PSS Winter '10


Dr. Stephen Gerzof '64

After finishing my residency in radiology, I set up the Boston VA Hospital's ultrasound laboratory. This was in 1974, and ultrasound technology was primitive. There were no textbooks on the subject, so I had to learn a lot of those skills on my own.

medical research

One day, I happened upon a surgeon trying to reinsert a drainage tube into a patient. The surgeon had performed an operation to drain an abscess under the patient's diaphragm ten days earlier, and, feeling better, the patient had pulled out the drainage tube himself. The surgeon knew that if he couldn't reinsert the tube and establish free drainage, he'd have to operate again to re-drain the abscess. Watching this unfold, I realized that we could use angiographic techniques to reinsert a drainage tube without surgery. I injected the drainage track with contrast to visualize it and then, under fluoroscopy, negotiated a guide wire through the existing track to gain access to the abscess. Then, I inserted a drainage catheter over the guide wire into the abscess and achieved complete drainage.

Two years later, I saw a patient with a rapidly-expanding cyst on his kidney. I thought the cyst must be infected, so I did a sonogram to show the exact site and depth of the cyst. With the above case in mind, but without a pre-existent drainage track, I used the ultrasound to plan a safe route for needle aspiration. The aspirated fluid was pus and the patient should require surgery, unless I could introduce a drainage catheter. Again, I did so under ultrasound guidance for a second success, without surgery.
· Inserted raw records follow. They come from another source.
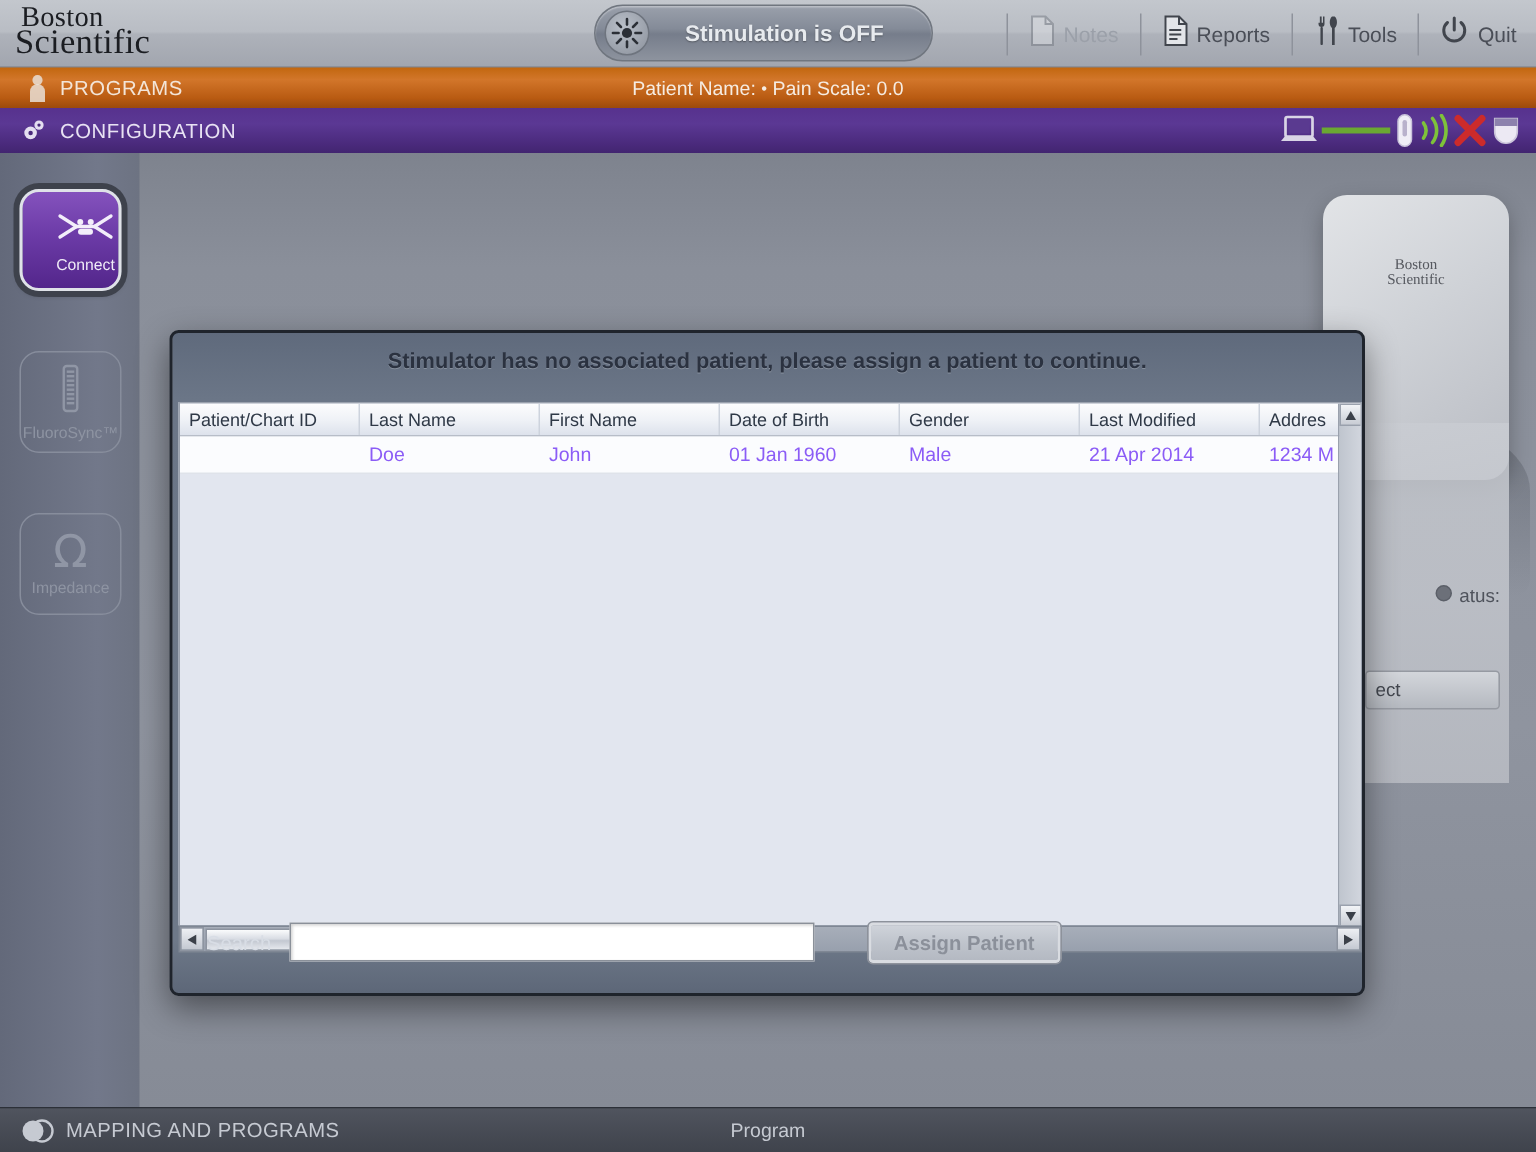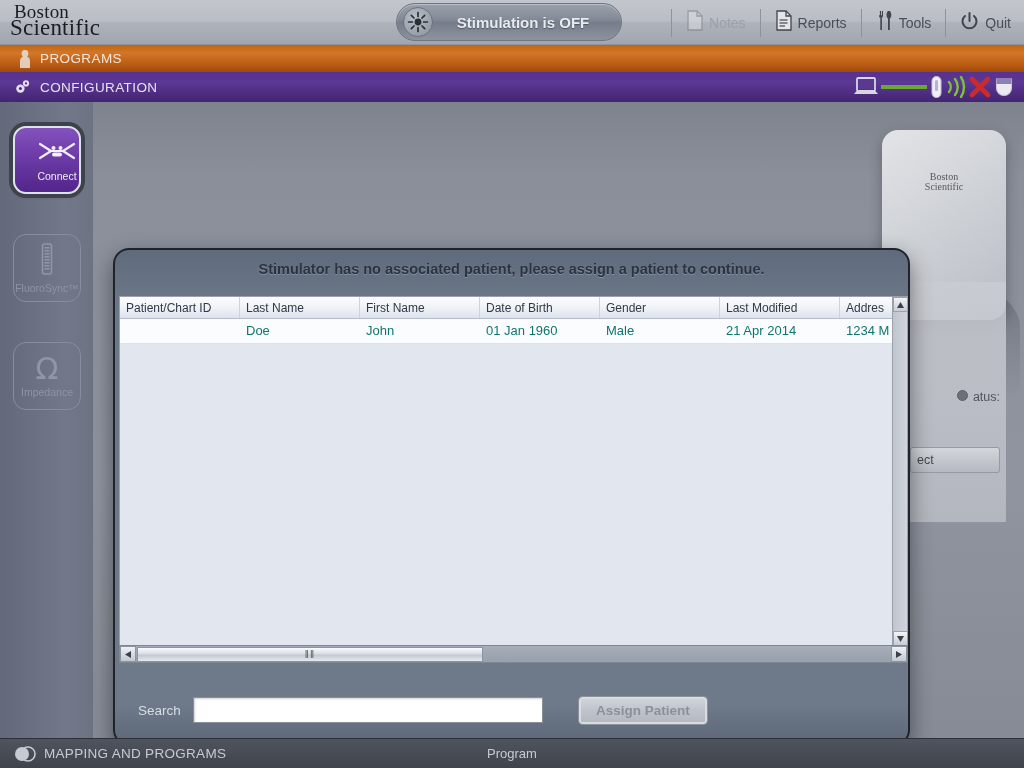--- a/index.html
+++ b/index.html
@@ -344,6 +344,12 @@
       </svg>
     </span>
     <span class="pb-title">PROGRAMS</span>
+    <div class="pb-center">
+      <span>Patient Name:</span>
+      <span class="dot">•</span>
+      <span>Pain Scale:</span>
+      <span>0.0</span>
+    </div>
   </div>
 
   <div class="configbar">

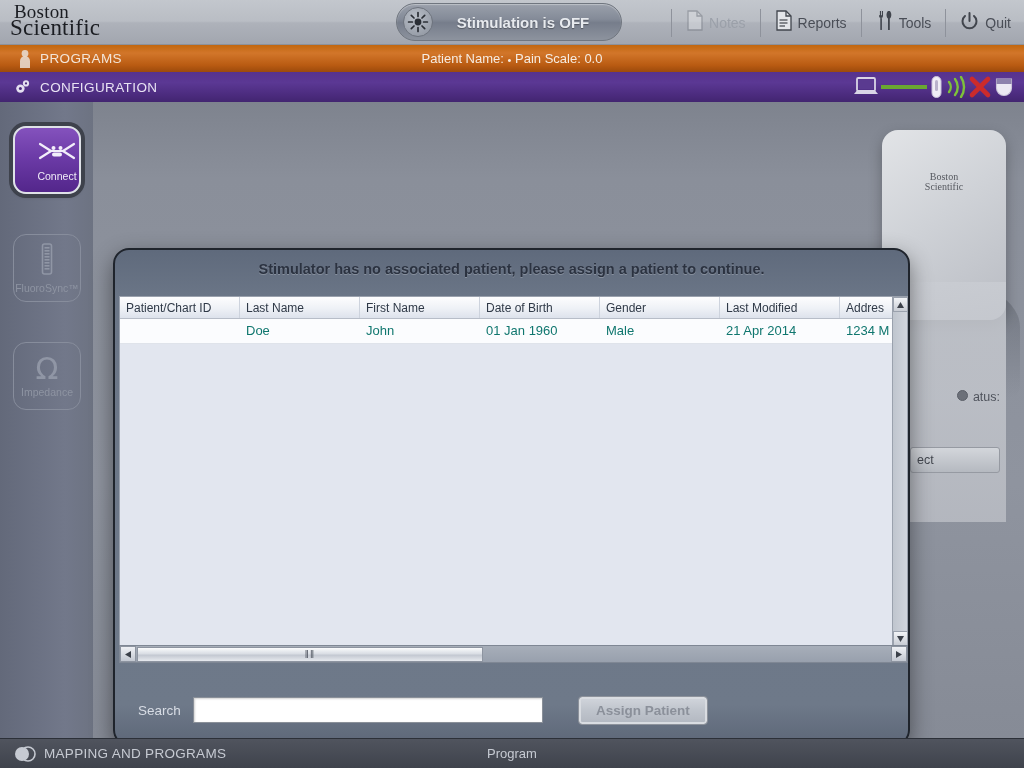--- a/index.html
+++ b/index.html
@@ -144,8 +144,8 @@
 
   
   .modal {
-    position: absolute; left: 113px; top: 146px; width: 797px; height: 498px;
-    border-radius: 16px;
+    position: absolute; left: 113px; top: 118px; width: 797px; height: 444px;
+    border-radius: 6px;
     background: linear-gradient(to bottom, #5f6a7c 0%, #6b7687 10%, #6e7989 92%, #5d6778 100%);
     border: 2px solid #1f242c;
     box-shadow: 0 8px 22px rgba(0,0,0,.45);

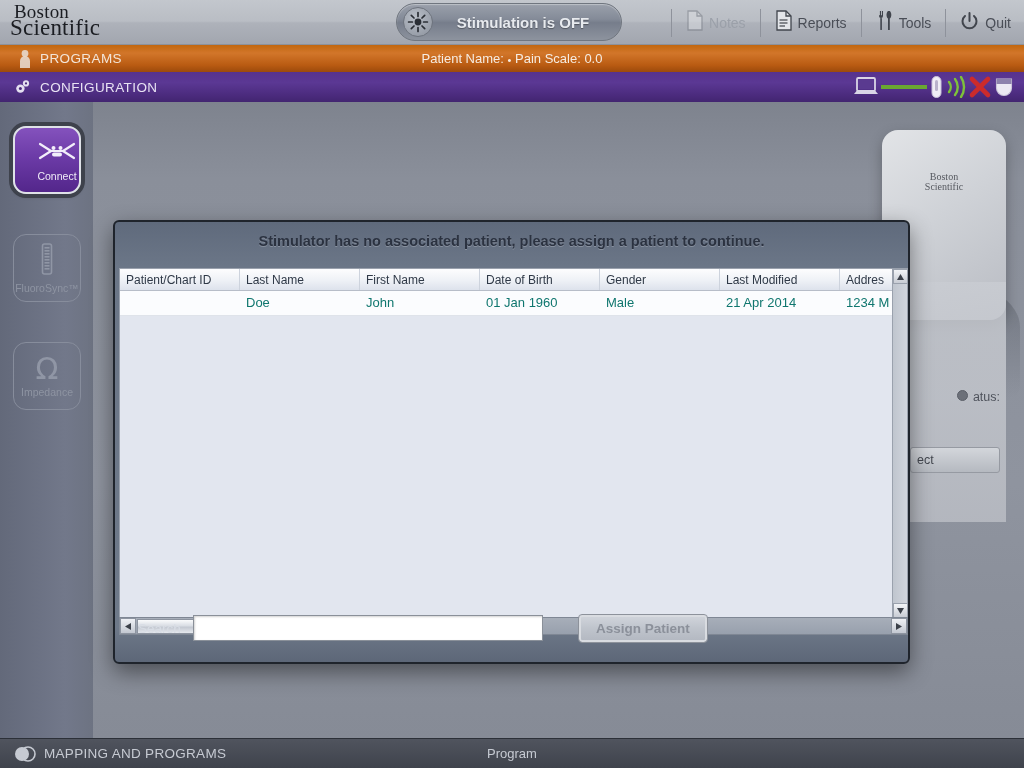--- a/index.html
+++ b/index.html
@@ -176,7 +176,7 @@
   }
   .grid-row { display: flex; height: 25px; background: #fbfcfe; border-bottom: 1px solid #dfe3ea; }
   .gc {
-    font-size: 13px; color: #0f766e; padding: 4px 0 0 6px;
+    font-size: 13px; color: #8b5cf6; padding: 4px 0 0 6px;
     white-space: nowrap; overflow: hidden; flex: 0 0 auto;
   }
   .grid-filler { background: #e2e6ef; height: 300px; }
In the mid 1970’s, a 2/2 success rate without surgery was so improbable that I thought there must be much wider application and began reading extensively on abscesses in the medical literature. Traditional surgical thought indicated that percutaneous catheter drainage was simply was not possible. However, with newly developed CT to detect the abscess, angiographic techniques to safely place catheters based on the CT anatomy, and IV antibiotics, I could see no reason why this method wouldn't continue to work. Over the next year, I treated 12 more patients who had been considered too high risk for surgery, all successfully.

The responses were truly remarkable. Commonly, patients who were seriously ill improved dramatically within minutes of decompressing the abscess. I had several patients who were moribund due to sepsis and who, just five minutes after drainage, were awake and communicative. I found myself in the awkward position of propounding something no one else had ever heard of (or, at the time, would believe) so I became very messianic, speaking at Radiology meetings around the country.

In 1979 my article on “Percutaneous Abscess Drainage” (PAD) was published as a lead article in the American Journal of Roentgenology. However, there seemed to be no change in its acceptance nationally, possibly since few surgeons followed the Radiology literature. The very concept remained foreign.

So, in 1981, I sent a comprehensive 5-year review of my experience to The New England Journal of Medicine where it was published as the lead article. I included the data to show that PAD actually had a lower complication and recurrence rate and a higher success rate than operative drainage all without need for general anesthesia. Now, however, PAD was viewed as another application of CT. For the next two years, I was out of the hospital almost as often as I was in, traveling all over the world as a visiting professor lecturing on the subject. Today, the procedure is common practice. In fact, most students in medical school see only the percutaneous method for draining abscesses.

What I did was to combine three separate technologies—CT and ultrasound (for anatomy and guidance), techniques from angiography, and antibiotics to control infection—to solve a problem that had been plaguing doctors for years. In retrospect, it's so obvious that its development seems nearly inevitable. I was in the right place at the right time with the right preparation: an independence of thought and observation exemplified in the classrooms, lecture halls and labs surrounding the Quad at Hobart.